Два великих преступления — заниматься домашним хозяйством и рожать детей.
Неудивительно, что мать Джорджа Вашингтона сто лет пролежала в безымянной могиле, прежде чем кто-то вообще счел нужным описать ее жизнь. Она не только родила и воспитала целый дом сыновей и дочерей, но и занималась домашней работой — молола и фаршировала колбасы для семейного потребления и носила передник.
Когда напыщенный курьер сообщил ей, что Его Превосходительство Главнокомандующий американской и французской армиями направляется к ней с визитом, она ответила:
«Передай Джорджу, что я буду рада его видеть. Сьюки, принеси-ка мне чистый фартук».
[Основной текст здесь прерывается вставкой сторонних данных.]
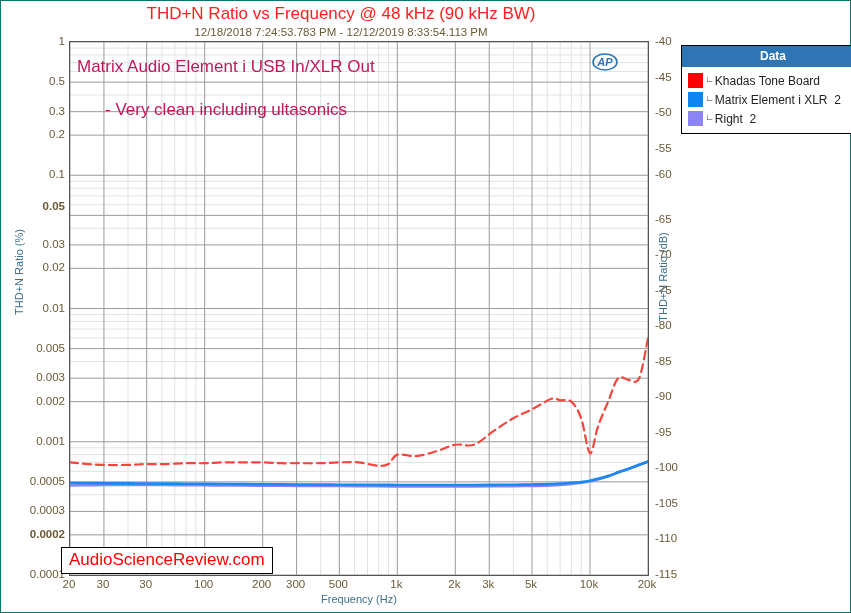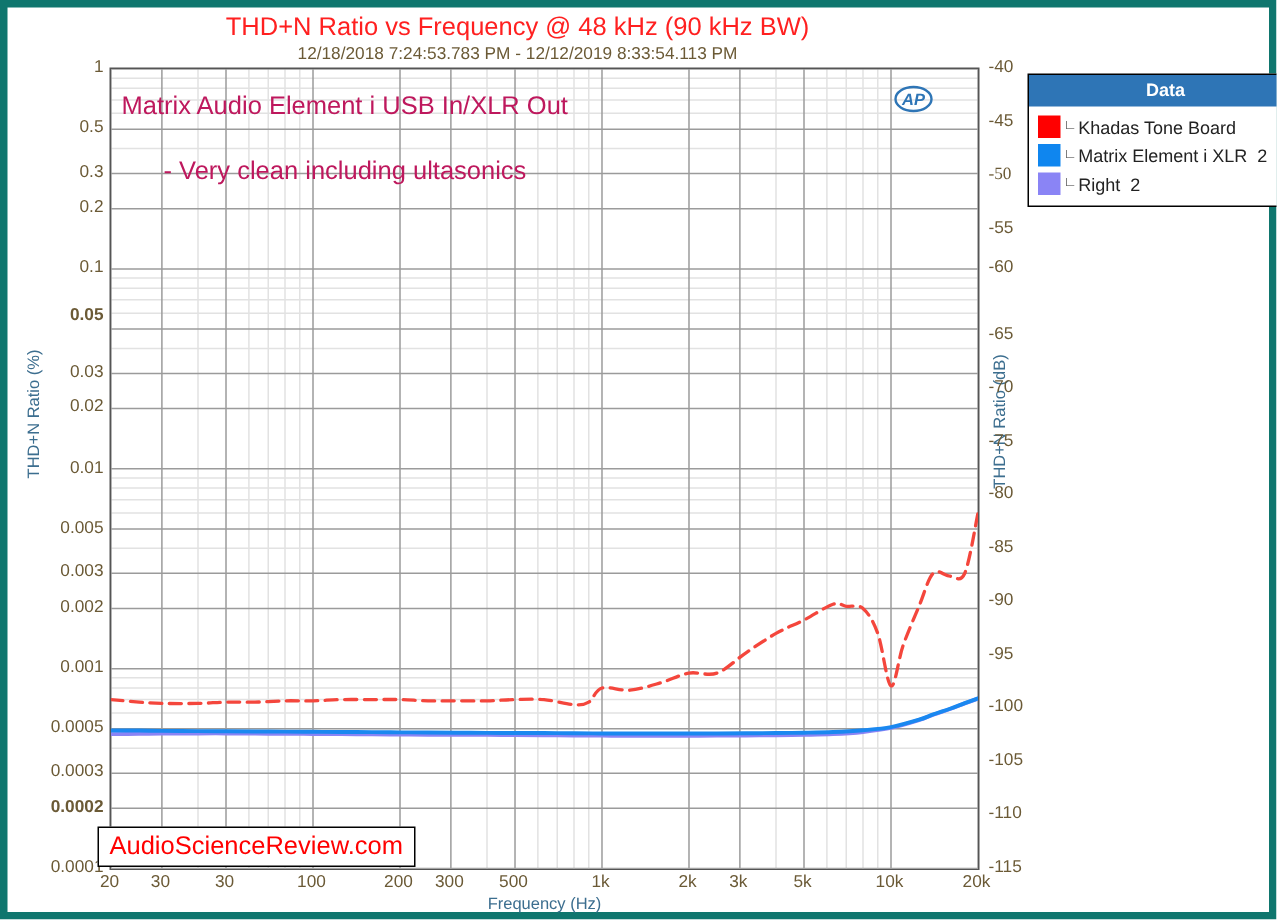--- a/index.html
+++ b/index.html
@@ -1,19 +1,19 @@
 <!DOCTYPE html>
 <html><head>
 <meta charset="utf-8">
 <style>
   html,body{margin:0;padding:0;background:#fff;}
   body{width:851px;height:613px;position:relative;
        font-family:"Liberation Sans",sans-serif;overflow:hidden;}
   #root{position:absolute;left:0;top:0;width:851px;height:613px;
-        border:5px solid #0f766e;box-sizing:border-box;background:#fff;}
+        border:1px solid #0f766e;box-sizing:border-box;background:#fff;}
 
   
   .title{position:absolute;left:0;top:3px;width:680px;text-align:center;
          font-size:17px;color:#ff2020;white-space:nowrap;}
   .subtitle{position:absolute;left:0;top:25px;width:680px;text-align:center;
             font-size:11.5px;color:#6b5a36;white-space:nowrap;}
 
   
   .ytitle-left{position:absolute;left:-52px;top:265px;width:140px;
         text-align:center;font-size:11px;color:#3c6e8f;
@@ -88,21 +88,21 @@
       <div class="tick yl" style="top: 359.638px;">0.002</div>
       <div class="tick yl" style="top: 399.75px;">0.001</div>
       <div class="tick yl" style="top: 439.862px;">0.0005</div>
       <div class="tick yl" style="top: 469.424px;">0.0003</div>
       <div class="tick yl" style="top: 492.888px; font-weight: bold;">0.0002</div>
       <div class="tick yl" style="top: 533px;">0.0001</div>
     </div>
   <div class="yrlabels" id="yrlabels">
       <div class="tick yr" style="top: 0px;">-40</div>
       <div class="tick yr" style="top: 35.5333px;">-45</div>
-      <div class="tick yr" style="top: 71.0667px; font-family: Liberation Serif, serif;">-50</div>
+      <div class="tick yr" style="top: 71.0667px;">-50</div>
       <div class="tick yr" style="top: 106.6px;">-55</div>
       <div class="tick yr" style="top: 133px;">-60</div>
       <div class="tick yr" style="top: 177.667px;">-65</div>
       <div class="tick yr" style="top: 213.2px;">-70</div>
       <div class="tick yr" style="top: 248.733px;">-75</div>
       <div class="tick yr" style="top: 284.267px;">-80</div>
       <div class="tick yr" style="top: 319.8px;">-85</div>
       <div class="tick yr" style="top: 355.333px;">-90</div>
       <div class="tick yr" style="top: 390.867px;">-95</div>
       <div class="tick yr" style="top: 426.4px;">-100</div>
Теперь мы стали настолько снобами, мы, потомки этого крепкого старого рода, что вид женщины по соседству в фартуке заставляет нас бежать прочь. Убежав как можно дальше, мы поворачиваемся назад и начинаем упрекать эту женщину и ее детей в том, что они не впитывают американские идеалы.
Это наша вина, что в нашей стране иммиграционный вопрос перерос в чрезвычайную ситуацию — если из убежища для угнетенных народов земли Соединенные Штаты превратились в чумной барак.
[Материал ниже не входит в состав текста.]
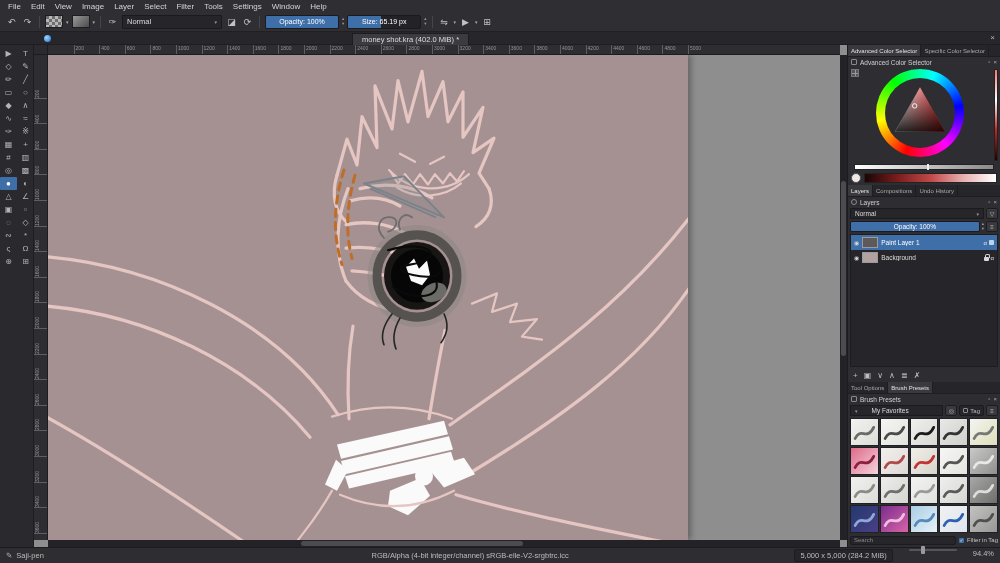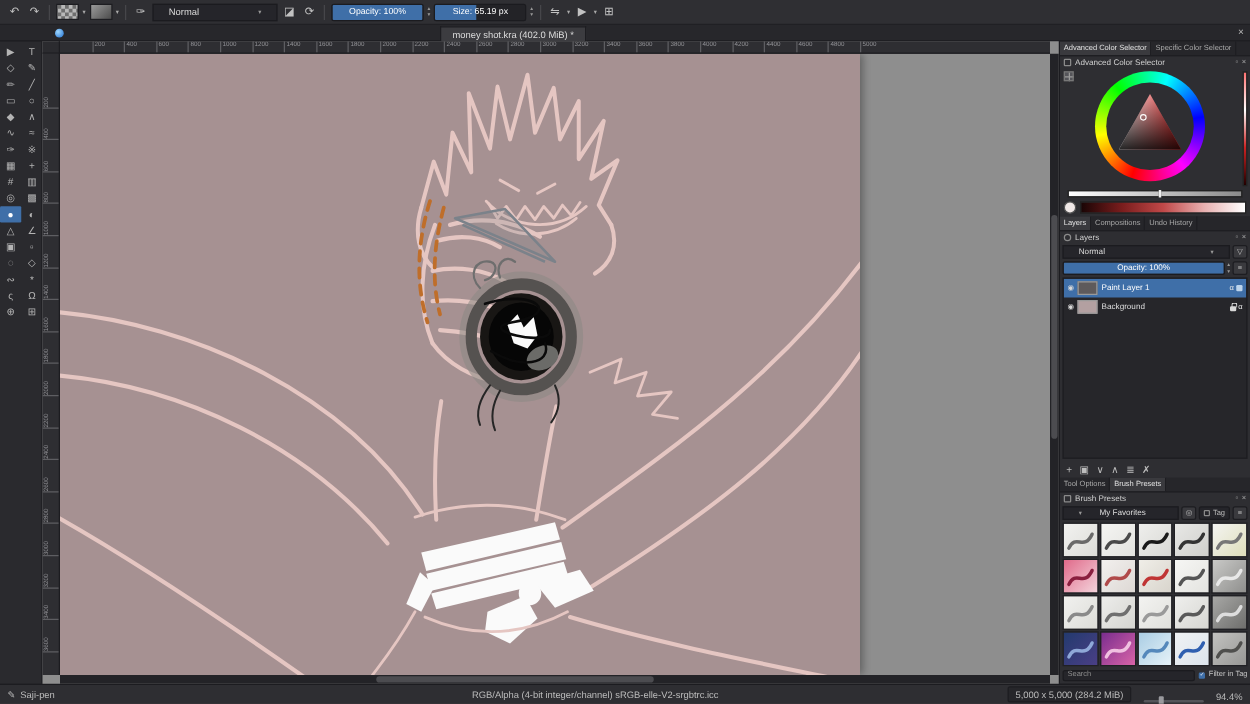--- a/index.html
+++ b/index.html
@@ -14,21 +14,21 @@
   .wbtn{width:26px;text-align:center;font-size:7px;color:#bbb;cursor:default}
   .menubar{height:12px;background:#2f2f33;display:flex;align-items:center;padding-left:3px;font-size:8px;color:#d4d4d4;flex:0 0 12px}
   .menubar span{padding:0 5px}
   .toolbar{height:20px;background:#2f2f33;border-bottom:1px solid #202024;display:flex;align-items:center;gap:3px;padding:0 5px;flex:0 0 20px}
   .tbtn{min-width:13px;height:14px;display:flex;align-items:center;justify-content:center;color:#c2c2c2;font-size:9px;border-radius:2px}
   .sep{width:1px;height:12px;background:#46464a;margin:0 2px}
   .chooser{width:18px;height:13px;border:1px solid #1d1d21;display:inline-block}
   .checker{display:block;width:100%;height:100%;background:repeating-conic-gradient(#b8b8b8 0 25%,#6e6e6e 0 50%) 0 0/6px 6px}
   .pattern-fill{display:block;width:100%;height:100%;background:linear-gradient(135deg,#9a9a9a,#4c4c4c)}
   .mini-arrow{font-size:5px;color:#aaa}
-  .combo{height:14px;background:#25252a;border:1px solid #1b1b1f;border-radius:0;display:flex;align-items:center;gap:14px;padding:0 12px;font-size:7.5px;color:#ddd}
+  .combo{height:14px;background:#25252a;border:1px solid #1b1b1f;border-radius:0;display:flex;align-items:center;gap:14px;padding:0 4px;font-size:7.5px;color:#ddd}
   .combo .arr{font-size:5px;color:#999;margin-left:auto}
   .toolbar .combo{width:100px}
   .slider{position:relative;width:74px;height:14px;background:#232327;border:1px solid #1b1b1f;border-radius:2px;overflow:hidden}
   .slider .fill{position:absolute;left:0;top:0;bottom:0;background:var(--accent)}
   .slabel{position:absolute;inset:0;display:flex;align-items:center;justify-content:center;font-size:7px;color:#fff;white-space:nowrap}
   .spin{display:flex;flex-direction:column;justify-content:center;font-size:4.5px;line-height:4.5px;color:#999}
 
   
   .tabrow{height:13px;background:#27272b;position:relative;flex:0 0 13px;border-bottom:1px solid #1e1e22}
   .doc-icon{position:absolute;left:44px;top:3px;width:7px;height:7px;border-radius:50%;background:radial-gradient(circle at 35% 35%,#9fd8ff,#1f6fd0)}
@@ -117,31 +117,44 @@
   .brush-cell{border:1px solid #202024;overflow:hidden}
   .brush-cell svg{width:100%;height:100%;display:block}
   .search-row{flex:0 0 12px;display:flex;align-items:center;gap:3px;padding:0 2px}
   .search-box{flex:1;height:9px;background:#25252a;border:1px solid #1b1b1f;border-radius:2px;display:flex;align-items:center;padding:0 3px;color:#8a8a8a;font-size:6px}
   .chk{width:5px;height:5px;background:var(--accent);border-radius:1px;display:flex;align-items:center;justify-content:center;color:#fff;font-size:4.5px}
 
   
   .statusbar{height:16px;background:#2e2e32;border-top:1px solid #1c1c20;display:flex;align-items:center;gap:8px;padding:0 6px;font-size:7.5px;color:#bcbcbc;flex:0 0 16px}
   .sb-left{display:flex;align-items:center;gap:4px;width:140px}
   .sb-center{flex:1;text-align:center;white-space:nowrap;overflow:hidden}
-  .sb-right{display:flex;align-items:flex-end;gap:10px}
+  .sb-right{display:flex;align-items:flex-start;gap:16px}
   .size-box{background:#26262a;border:1px solid #1d1d21;border-radius:2px;padding:1px 5px;white-space:nowrap}
   .zoom-track{position:relative;width:48px;height:2px;background:#55555a;border-radius:1px}
   .zoom-thumb{position:absolute;left:25%;top:-3px;width:4px;height:8px;background:#9a9a9e;border-radius:1px}
 </style>
 </head>
 <body>
 
 <div class="app">
 
 
+  <div class="menubar">
+      <span>File</span>
+      <span>Edit</span>
+      <span>View</span>
+      <span>Image</span>
+      <span>Layer</span>
+      <span>Select</span>
+      <span>Filter</span>
+      <span>Tools</span>
+      <span>Settings</span>
+      <span>Window</span>
+      <span>Help</span>
+    </div>
 
   <div class="toolbar">
     <span class="tbtn">↶</span>
     <span class="tbtn">↷</span>
     <span class="sep"></span>
     <span class="chooser">
         <span class="checker"></span>
       </span>
     <span class="mini-arrow">▾</span>
     <span class="chooser">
После заявления о том, что я считаю остановку иммиграции хотя бы на несколько лет насущной необходимостью для здоровья нашей страны, может показаться бессмысленным отвечать на второй из двух вопросов, поставленных в начале этой главы. Но мне хотелось бы вкратце написать о некоторых национальностях, с которыми я тесно соприкасалась за четыре года в низах.
Евреи и итальянцы очень привлекательны, когда встречаешь их в их собственных домах. Среди своих коллег-рабочих я часто слышала, как евреев называют «грязными тайками». Ну, мне так и не удалось узнать, что именно означает слово «тайк». Я так и не нашла никого, кто был бы уверен в правильности написания этого слова. Меня уверяли, что оно означает еврея, но почему именно еврея, объяснить не могли.
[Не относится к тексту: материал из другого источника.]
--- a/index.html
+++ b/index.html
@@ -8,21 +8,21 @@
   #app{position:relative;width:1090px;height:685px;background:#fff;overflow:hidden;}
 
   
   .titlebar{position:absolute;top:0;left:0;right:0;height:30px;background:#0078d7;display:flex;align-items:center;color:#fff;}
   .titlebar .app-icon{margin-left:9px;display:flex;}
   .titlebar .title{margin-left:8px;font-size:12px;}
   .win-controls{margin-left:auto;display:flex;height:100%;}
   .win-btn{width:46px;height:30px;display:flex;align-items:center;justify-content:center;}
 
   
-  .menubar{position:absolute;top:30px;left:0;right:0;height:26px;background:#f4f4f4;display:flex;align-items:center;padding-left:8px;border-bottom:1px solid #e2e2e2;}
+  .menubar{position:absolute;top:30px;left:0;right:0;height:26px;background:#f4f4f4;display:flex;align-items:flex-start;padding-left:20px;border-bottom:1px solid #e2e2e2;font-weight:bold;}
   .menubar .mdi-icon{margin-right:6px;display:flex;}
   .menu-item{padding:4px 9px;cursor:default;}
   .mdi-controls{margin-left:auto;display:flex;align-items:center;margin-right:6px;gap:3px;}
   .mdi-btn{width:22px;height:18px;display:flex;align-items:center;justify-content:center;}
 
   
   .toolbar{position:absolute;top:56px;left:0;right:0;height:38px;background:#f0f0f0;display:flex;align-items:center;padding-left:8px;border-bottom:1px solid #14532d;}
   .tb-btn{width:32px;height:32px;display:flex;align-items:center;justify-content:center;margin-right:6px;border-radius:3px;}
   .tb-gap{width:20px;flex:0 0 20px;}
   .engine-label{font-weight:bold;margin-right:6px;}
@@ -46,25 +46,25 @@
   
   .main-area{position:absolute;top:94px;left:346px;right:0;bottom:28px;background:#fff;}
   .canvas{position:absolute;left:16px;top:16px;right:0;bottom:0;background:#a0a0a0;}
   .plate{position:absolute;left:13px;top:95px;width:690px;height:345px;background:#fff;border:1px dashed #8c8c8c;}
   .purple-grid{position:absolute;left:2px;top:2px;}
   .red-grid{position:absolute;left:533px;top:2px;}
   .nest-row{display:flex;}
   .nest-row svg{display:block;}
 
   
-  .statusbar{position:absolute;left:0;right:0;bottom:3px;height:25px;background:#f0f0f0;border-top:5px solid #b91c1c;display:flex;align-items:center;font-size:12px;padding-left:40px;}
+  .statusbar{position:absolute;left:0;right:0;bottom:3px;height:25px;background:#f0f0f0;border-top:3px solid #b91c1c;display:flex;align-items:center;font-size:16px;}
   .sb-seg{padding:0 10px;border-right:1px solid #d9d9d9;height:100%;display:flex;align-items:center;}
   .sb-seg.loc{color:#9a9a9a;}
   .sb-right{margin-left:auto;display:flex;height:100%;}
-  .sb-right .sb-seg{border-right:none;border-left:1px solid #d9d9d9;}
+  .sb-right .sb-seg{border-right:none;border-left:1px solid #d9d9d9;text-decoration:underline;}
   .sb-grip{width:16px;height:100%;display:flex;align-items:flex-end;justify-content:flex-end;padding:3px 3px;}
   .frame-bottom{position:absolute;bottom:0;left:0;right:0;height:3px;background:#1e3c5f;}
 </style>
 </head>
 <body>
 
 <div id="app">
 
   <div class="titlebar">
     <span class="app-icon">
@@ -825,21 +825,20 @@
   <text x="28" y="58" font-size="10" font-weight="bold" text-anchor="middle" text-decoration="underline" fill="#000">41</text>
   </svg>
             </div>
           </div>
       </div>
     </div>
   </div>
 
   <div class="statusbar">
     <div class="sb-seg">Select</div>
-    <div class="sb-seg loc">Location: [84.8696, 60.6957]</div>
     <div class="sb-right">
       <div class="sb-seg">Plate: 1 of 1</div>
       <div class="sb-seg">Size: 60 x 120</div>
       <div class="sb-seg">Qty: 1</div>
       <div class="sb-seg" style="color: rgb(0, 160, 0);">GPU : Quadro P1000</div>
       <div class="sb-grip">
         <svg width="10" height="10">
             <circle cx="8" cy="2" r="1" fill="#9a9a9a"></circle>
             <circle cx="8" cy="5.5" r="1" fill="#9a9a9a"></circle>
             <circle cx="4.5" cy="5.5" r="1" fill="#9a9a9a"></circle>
Насколько мне довелось наблюдать, евреи в трущобах — вовсе не грязный народ, отнюдь нет. Некоторые из самых чистых, ухоженных домов, в которые я заходила, принадлежали евреям — немецким евреям, русским евреям, польским евреям и евреям, страну рождения которых я так и не узнала.
За все четыре года я не услышала от еврея ни единого грубого слова, не увидела даже грубого взгляда. Я никогда не слышала, чтобы еврей говорил с женщиной или ребенком в грубом тоне. Ни один еврей не солгал мне о том, что у него есть собака, и не претендовал на лицензию, когда ее у него не было.
В своей работе я встречала множество евреев, включая совсем детей, которые казались мне чудом быстрого, ясного мышления. Сначала это вызывало удивление: люди из столь скромных низов, имевшие столь малые преимущества, способны мыслить и принимать решения столь мудро.
Как правило, они мужественно встречали кризис, и я никогда не видела, чтобы кто-то из них раскис, превратившись в бесхребетную, беспомощную человеческую медузу. В этом и заключается главное отличие еврея от представителей других национальностей, встреченных в трущобах. Месяцами это отличие оставалось моей главной загадкой: почему еврей всегда сохраняет ясный ум?
Во время эпидемии гриппа я видела, как уцелевшие члены многих семей, осознав свое положение, теряли способность мыслить или планировать будущее — отцы, на руках у которых оставалось полно малолетних детей, становились столь же беспомощными, как и младшие из их выводка, когда старший ребенок оставался с одним или несколькими младшими братьями или сестрами. Даже когда они возвращались к работе и зарабатывали деньги, на которые содержали иждивенцев, они нуждались в советах социального работника и умоляли о них.